= Work instructions =
Print each entry below precisely as it reads.

= Dataset records =
========================

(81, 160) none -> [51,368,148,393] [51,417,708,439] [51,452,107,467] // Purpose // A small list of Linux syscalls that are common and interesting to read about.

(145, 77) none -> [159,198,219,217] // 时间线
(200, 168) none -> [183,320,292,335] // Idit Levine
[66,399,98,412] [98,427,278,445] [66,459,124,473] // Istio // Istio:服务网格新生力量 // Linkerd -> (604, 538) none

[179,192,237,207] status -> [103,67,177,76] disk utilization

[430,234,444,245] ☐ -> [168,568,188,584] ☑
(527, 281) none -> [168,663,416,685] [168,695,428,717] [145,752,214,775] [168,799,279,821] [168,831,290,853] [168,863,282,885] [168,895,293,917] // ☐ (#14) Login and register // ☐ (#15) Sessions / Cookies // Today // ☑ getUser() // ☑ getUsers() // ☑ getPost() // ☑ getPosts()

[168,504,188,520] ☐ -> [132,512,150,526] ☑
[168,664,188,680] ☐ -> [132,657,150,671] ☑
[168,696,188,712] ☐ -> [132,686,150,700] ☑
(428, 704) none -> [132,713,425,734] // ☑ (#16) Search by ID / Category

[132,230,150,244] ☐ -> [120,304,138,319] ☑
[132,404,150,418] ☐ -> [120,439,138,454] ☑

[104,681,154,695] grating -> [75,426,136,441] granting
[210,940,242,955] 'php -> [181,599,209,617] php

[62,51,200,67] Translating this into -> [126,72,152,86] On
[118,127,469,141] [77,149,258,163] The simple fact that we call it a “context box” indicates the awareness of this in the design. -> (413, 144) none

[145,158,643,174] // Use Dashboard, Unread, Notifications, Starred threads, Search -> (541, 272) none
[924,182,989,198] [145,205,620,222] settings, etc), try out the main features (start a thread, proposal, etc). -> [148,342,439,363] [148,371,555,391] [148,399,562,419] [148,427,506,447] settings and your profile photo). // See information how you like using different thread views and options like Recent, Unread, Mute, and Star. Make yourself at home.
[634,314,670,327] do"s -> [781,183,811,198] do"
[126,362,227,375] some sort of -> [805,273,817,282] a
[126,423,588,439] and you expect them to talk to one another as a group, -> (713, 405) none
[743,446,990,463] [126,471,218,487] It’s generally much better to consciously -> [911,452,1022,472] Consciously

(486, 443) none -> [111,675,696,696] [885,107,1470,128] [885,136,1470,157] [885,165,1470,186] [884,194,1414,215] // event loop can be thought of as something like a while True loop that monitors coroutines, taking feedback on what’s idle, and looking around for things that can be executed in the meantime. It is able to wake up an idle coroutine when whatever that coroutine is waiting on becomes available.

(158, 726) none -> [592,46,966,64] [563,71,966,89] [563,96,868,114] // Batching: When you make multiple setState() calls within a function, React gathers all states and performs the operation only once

========================

= Answer space =
(81, 160) none -> [51,368,148,393] [51,417,708,439] [51,452,107,467] // Purpose // A small list of Linux syscalls that are common and interesting to read about.

(145, 77) none -> [159,198,219,217] // 时间线
(200, 168) none -> [183,320,292,335] // Idit Levine
[66,399,98,412] [98,427,278,445] [66,459,124,473] // Istio // Istio:服务网格新生力量 // Linkerd -> (604, 538) none

[179,192,237,207] status -> [103,67,177,76] disk utilization

[430,234,444,245] ☐ -> [168,568,188,584] ☑
(527, 281) none -> [168,663,416,685] [168,695,428,717] [145,752,214,775] [168,799,279,821] [168,831,290,853] [168,863,282,885] [168,895,293,917] // ☐ (#14) Login and register // ☐ (#15) Sessions / Cookies // Today // ☑ getUser() // ☑ getUsers() // ☑ getPost() // ☑ getPosts()

[168,504,188,520] ☐ -> [132,512,150,526] ☑
[168,664,188,680] ☐ -> [132,657,150,671] ☑
[168,696,188,712] ☐ -> [132,686,150,700] ☑
(428, 704) none -> [132,713,425,734] // ☑ (#16) Search by ID / Category

[132,230,150,244] ☐ -> [120,304,138,319] ☑
[132,404,150,418] ☐ -> [120,439,138,454] ☑

[104,681,154,695] grating -> [75,426,136,441] granting
[210,940,242,955] 'php -> [181,599,209,617] php

[62,51,200,67] Translating this into -> [126,72,152,86] On
[118,127,469,141] [77,149,258,163] The simple fact that we call it a “context box” indicates the awareness of this in the design. -> (413, 144) none

[145,158,643,174] // Use Dashboard, Unread, Notifications, Starred threads, Search -> (541, 272) none
[924,182,989,198] [145,205,620,222] settings, etc), try out the main features (start a thread, proposal, etc). -> [148,342,439,363] [148,371,555,391] [148,399,562,419] [148,427,506,447] settings and your profile photo). // See information how you like using different thread views and options like Recent, Unread, Mute, and Star. Make yourself at home.
[634,314,670,327] do"s -> [781,183,811,198] do"
[126,362,227,375] some sort of -> [805,273,817,282] a
[126,423,588,439] and you expect them to talk to one another as a group, -> (713, 405) none
[743,446,990,463] [126,471,218,487] It’s generally much better to consciously -> [911,452,1022,472] Consciously

(486, 443) none -> [111,675,696,696] [885,107,1470,128] [885,136,1470,157] [885,165,1470,186] [884,194,1414,215] // event loop can be thought of as something like a while True loop that monitors coroutines, taking feedback on what’s idle, and looking around for things that can be executed in the meantime. It is able to wake up an idle coroutine when whatever that coroutine is waiting on becomes available.

(158, 726) none -> [592,46,966,64] [563,71,966,89] [563,96,868,114] // Batching: When you make multiple setState() calls within a function, React gathers all states and performs the operation only once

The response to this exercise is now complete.